For years nothing had happened to make corkscrews interesting.

Then suddenly there was the Screwpull.

And there was the carbon dioxide spike which you stuck through the cork to force it out.

And after that there were all those corkscrews looking like car jacks, which exerted enormous force through exquisite use of leverage, and which everyone got each other for Christmas.

Then it all went a bit pear-shaped because someone decided that corks in wine bottles were actually not such a great idea (they were the main cause of wine being corked), so screw tops were the best thing for wine bottles after all.

And corks started being phased out. And so did corkscrews.

You can't use a corkscrew for anything else but removing corks, can you?

Or can you?

Let us go straight over to the emergency crisis talks at the HQ of the corkscrew biz, Hernia House, named after the most common injury caused by corkscrew use.

Yes, here in the Great Hall of Hernia House, several hundred of the top execs of the corkscrew industry are gathered in sombre mood under the chairmanship of Sir Basil Crudgeon, CEO of Megapull. Crudgeon is the most respected man in the cork-withdrawing business. His huge red nose and wine-stained shirt attest to his expertise. All fall silent as he gets to his feet and sips from a glass of what may be water, but probably isn't.

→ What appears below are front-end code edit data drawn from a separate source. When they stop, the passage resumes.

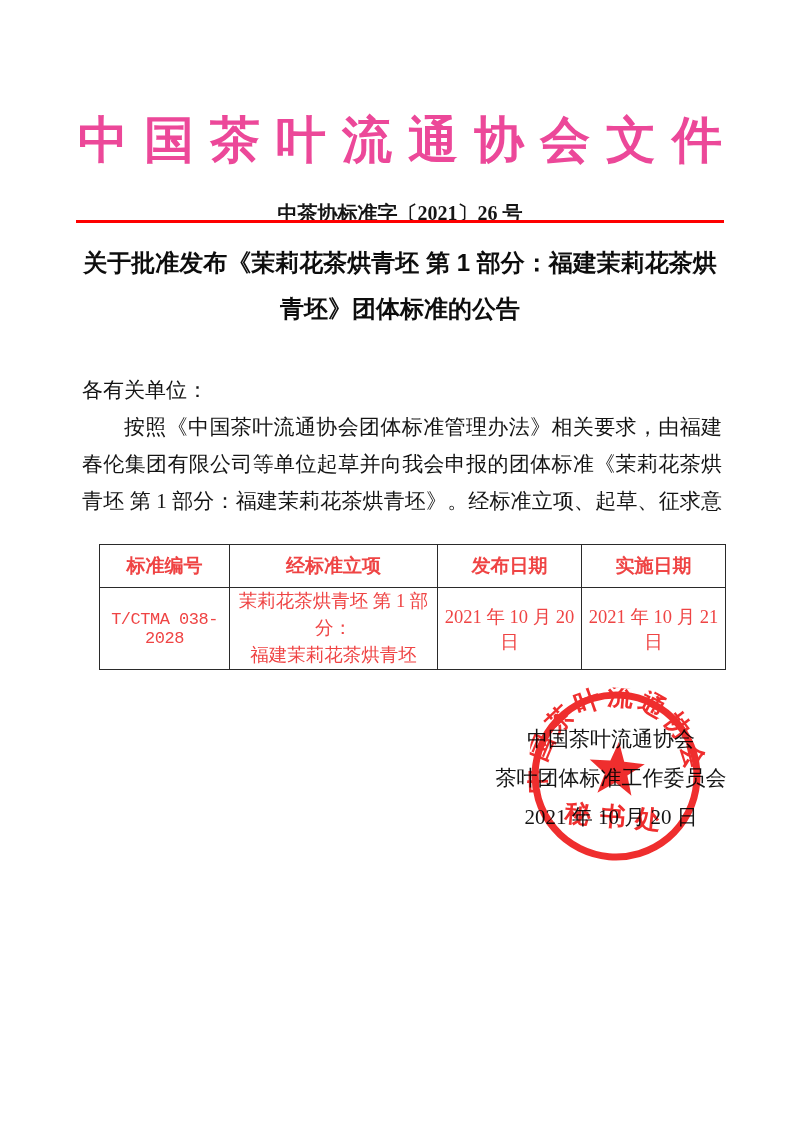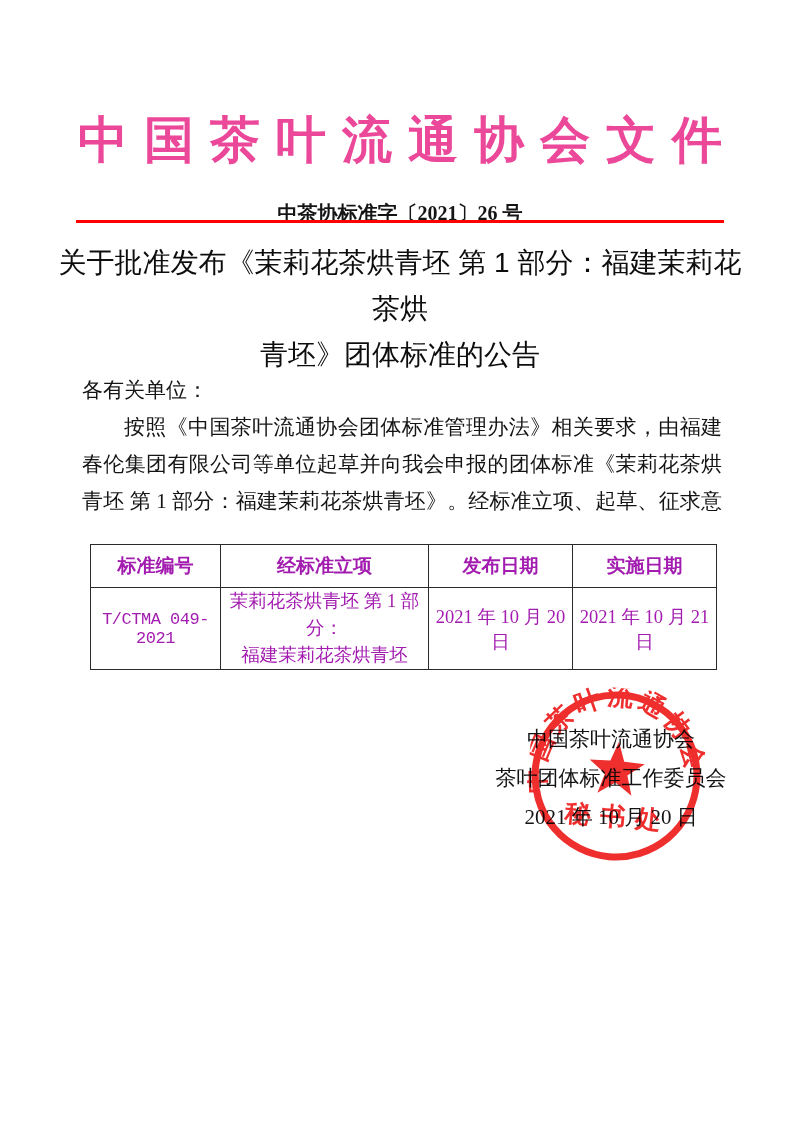"关于批准发布《茉莉花茶烘青坯 第 1 部分：福建茉莉花茶烘" .doc-title { font-size: 28px -> 24px; font-weight: normal -> bold }
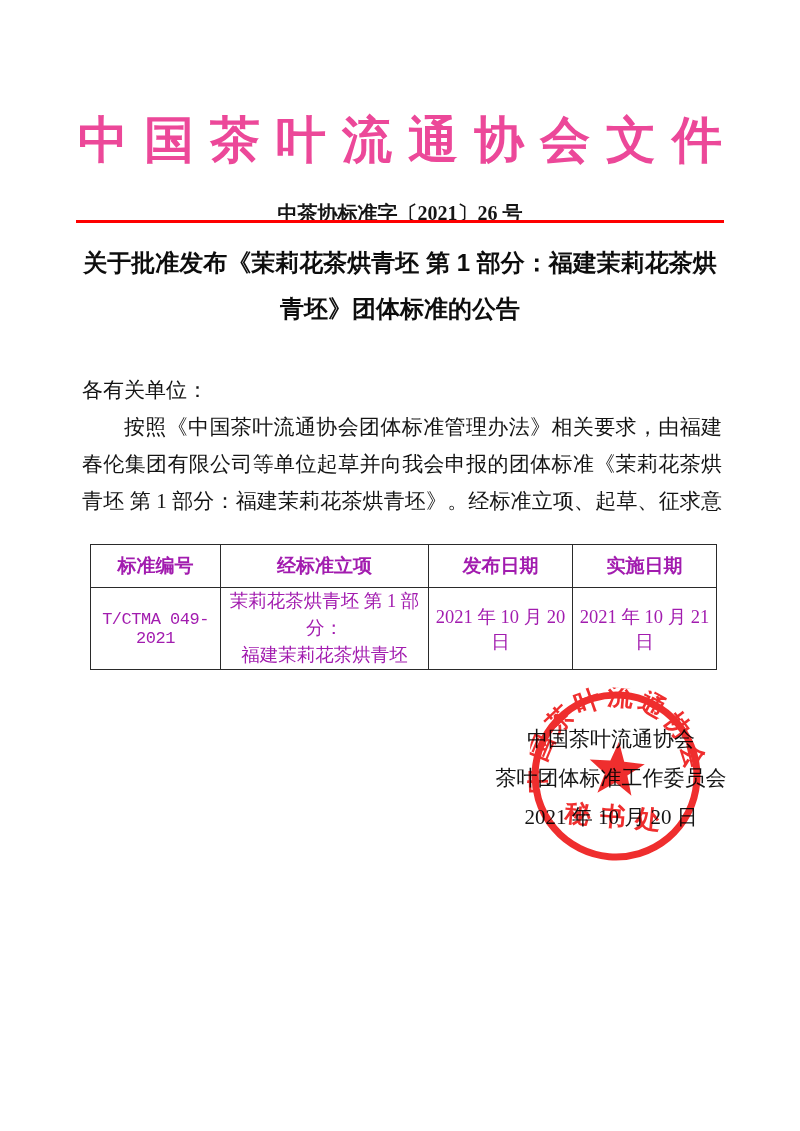"标准编号" .std-table { color: #a21caf -> #ef4444; left: 90px -> 99px }
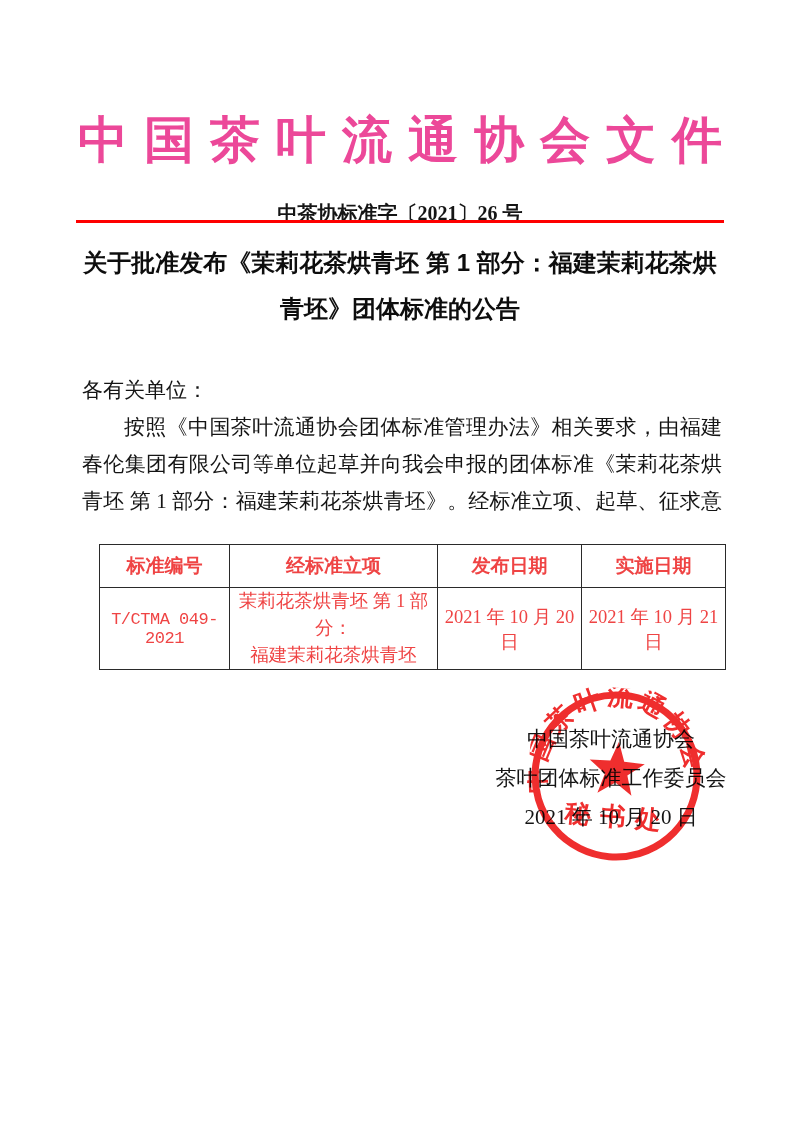"T/CTMA 049-2021" td.cell-code { text: 049-2021 -> 038-2028 }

Crudgeon: Ladies and gentlemen, oh, and any wine waiters present! Laughter. The last time I rose to address you all, the mood was euphoric. It was two years ago. We were making sillier and sillier corkscrews, and the public were buying them all. We made corkscrews which looked like dredging equipment. We made corkscrews which looked like artesian oil-well machinery. There was even one firm - I will not name it - which made a corkscrew indistinguishable from a machine which performs an enema. At least, so I am told. I do not know how an enema is performed. I have ignored the golden rule: Know Thine Enema. More laughter. We now know that these were the golden years of corkscrew production. We sold every corkscrew we could make, and as a result the average British household now has 11 corkscrews on the premises.

Voice: And seven of them still in their Christmas wrapping and unused! Huge cheers.

Crudgeon: Quite right, sir ! We could not believe our luck. We knew, if nobody else knew, that the Waiter's Friend, a simple corkscrew costing virtually nothing, was the best corkscrew ever invented. And yet the British public was paying through the nose for our crazy devices! Cheering, if a little fainter. It could not last. No cheering. Sooner or later the bubble would burst ... Talking of bubbles, I would like to raise a glass to the champagne industry, which still has no use for screw-top technology, and indeed to the whole murky world of sparkling wine, which has as a whole fought off the introduction of screw tops! I think I am right in saying that no sparkling product has gone over to the dreaded screw top ...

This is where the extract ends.